## PROMPT
Could you write out, word for word, only the lines from the one containing "are always welcome!" through the last line of the data below?
------------------------
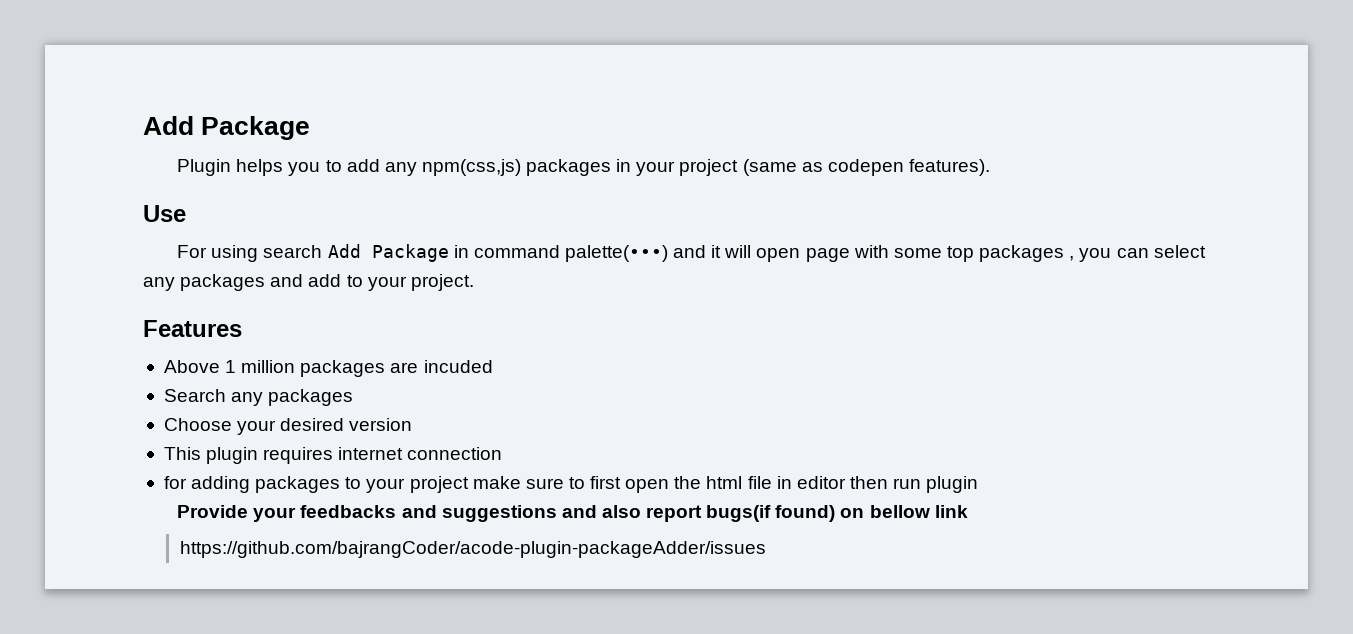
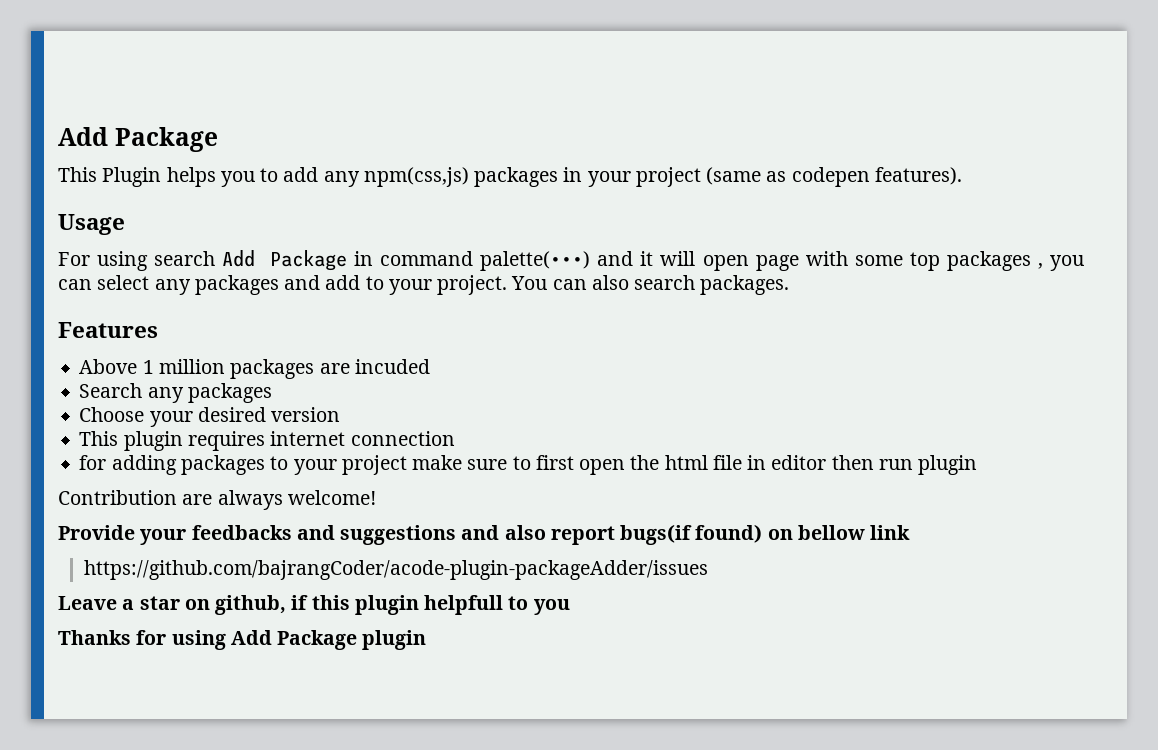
- Plugin helps you to add any npm(css,js) packages in your project (same as codepen features).
+ This Plugin helps you to add any npm(css,js) packages in your project (same as codepen features).
- Use
+ Usage
+ You can also search packages.
+ Contribution are always welcome!
+ Leave a star on github, if this plugin helpfull to you
+ Thanks for using Add Package plugin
------------------------
## RESPONSE TO THIS EXERCISE
+ Contribution are always welcome!
+ Leave a star on github, if this plugin helpfull to you
+ Thanks for using Add Package plugin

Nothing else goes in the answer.